▶ [WHAT IS REQUIRED]: Exact copy, pictures excluded: write out every line below.

Web document revisions:
= Beginning of Section =

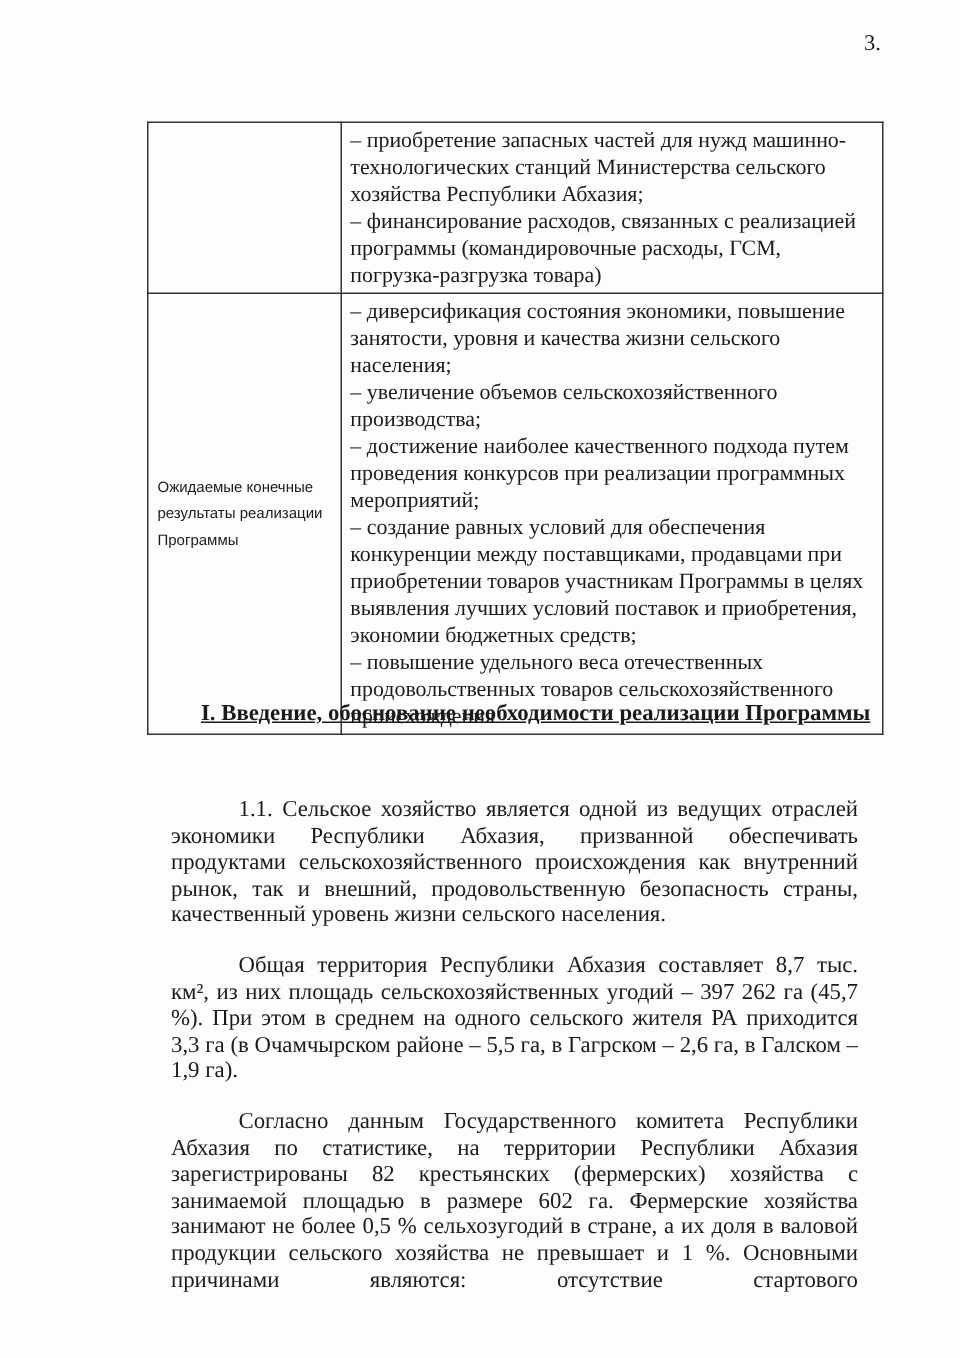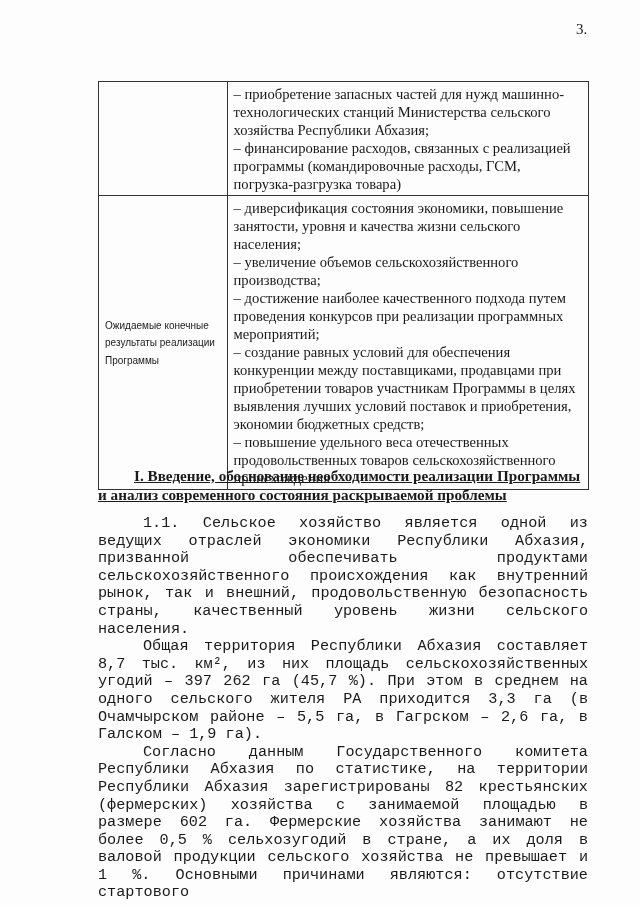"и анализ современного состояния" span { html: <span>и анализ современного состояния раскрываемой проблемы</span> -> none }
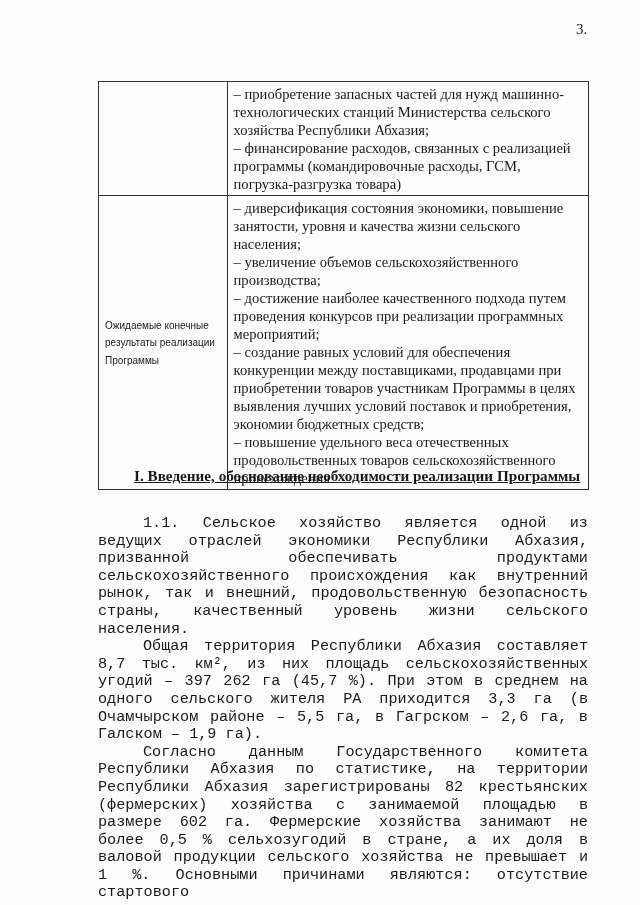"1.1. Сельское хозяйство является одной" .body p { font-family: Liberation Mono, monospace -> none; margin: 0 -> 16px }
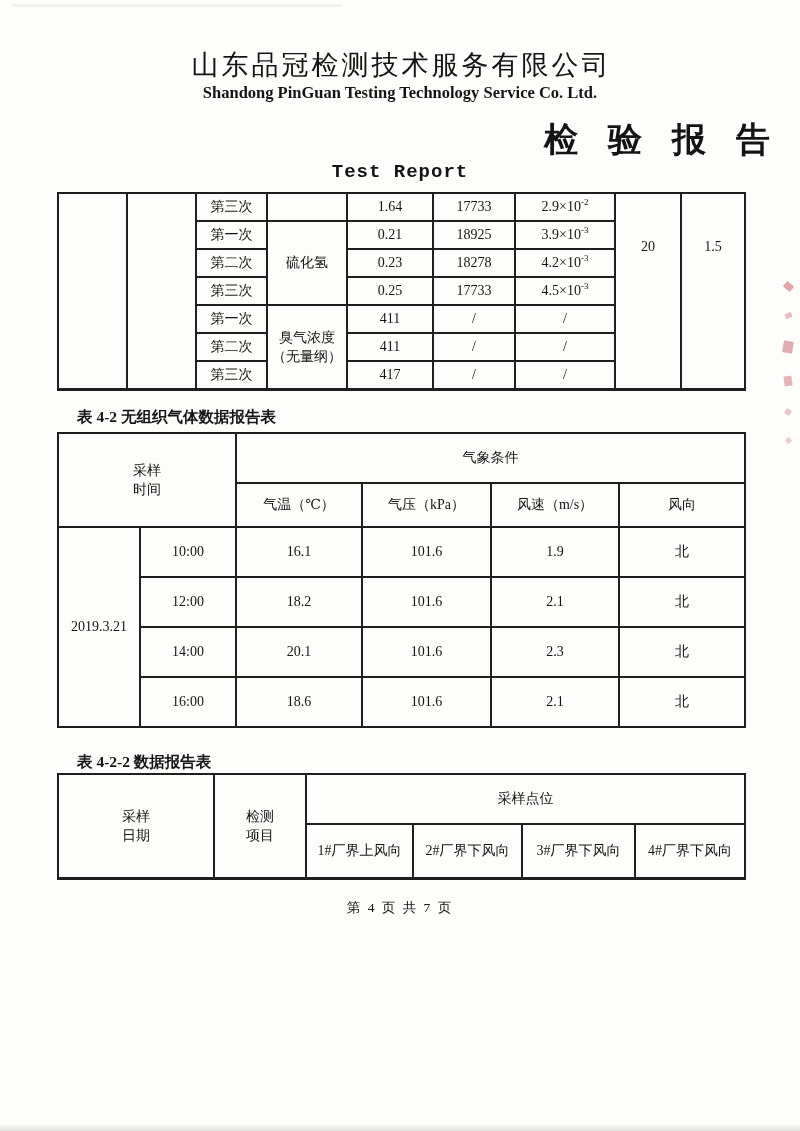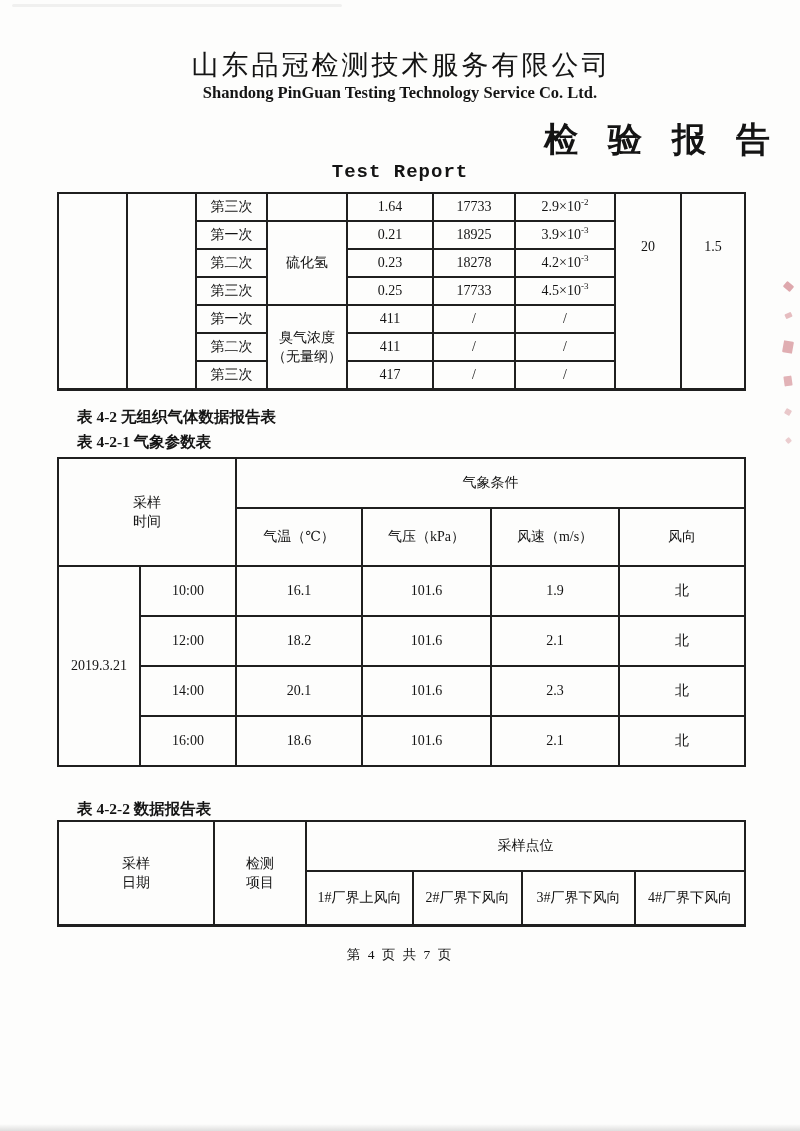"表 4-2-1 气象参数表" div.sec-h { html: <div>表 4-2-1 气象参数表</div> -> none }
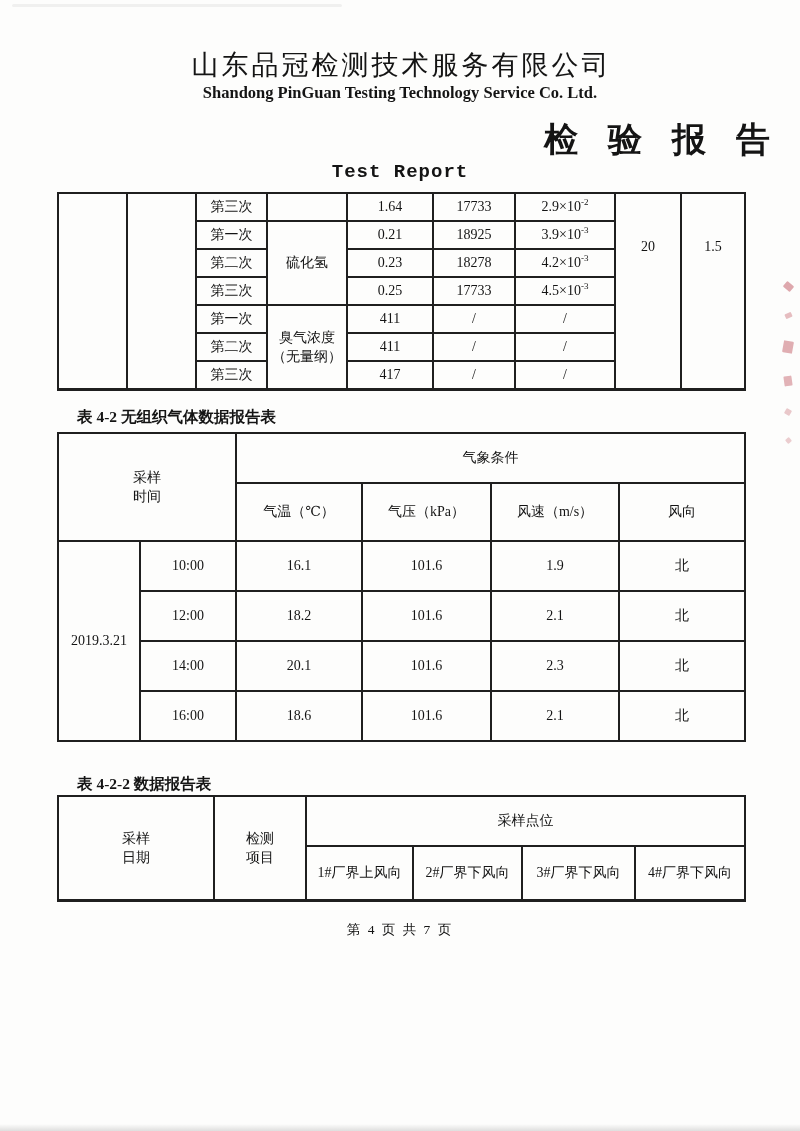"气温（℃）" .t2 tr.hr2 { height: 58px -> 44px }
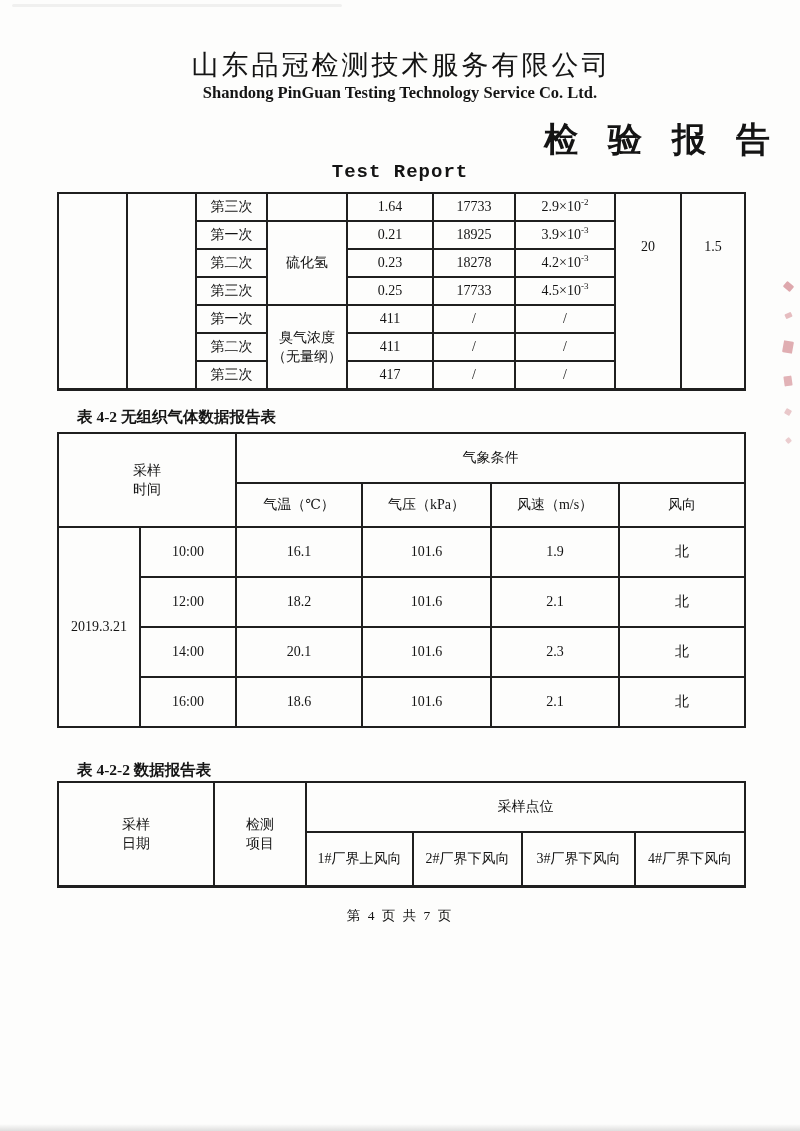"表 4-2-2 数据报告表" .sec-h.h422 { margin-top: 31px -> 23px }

= End of Section =

▶ [EXPECTED ANSWER]:
"и анализ современного состояния" span { html: <span>и анализ современного состояния раскрываемой проблемы</span> -> none }
"1.1. Сельское хозяйство является одной" .body p { font-family: Liberation Mono, monospace -> none; margin: 0 -> 16px }
"表 4-2-1 气象参数表" div.sec-h { html: <div>表 4-2-1 气象参数表</div> -> none }
"气温（℃）" .t2 tr.hr2 { height: 58px -> 44px }
"表 4-2-2 数据报告表" .sec-h.h422 { margin-top: 31px -> 23px }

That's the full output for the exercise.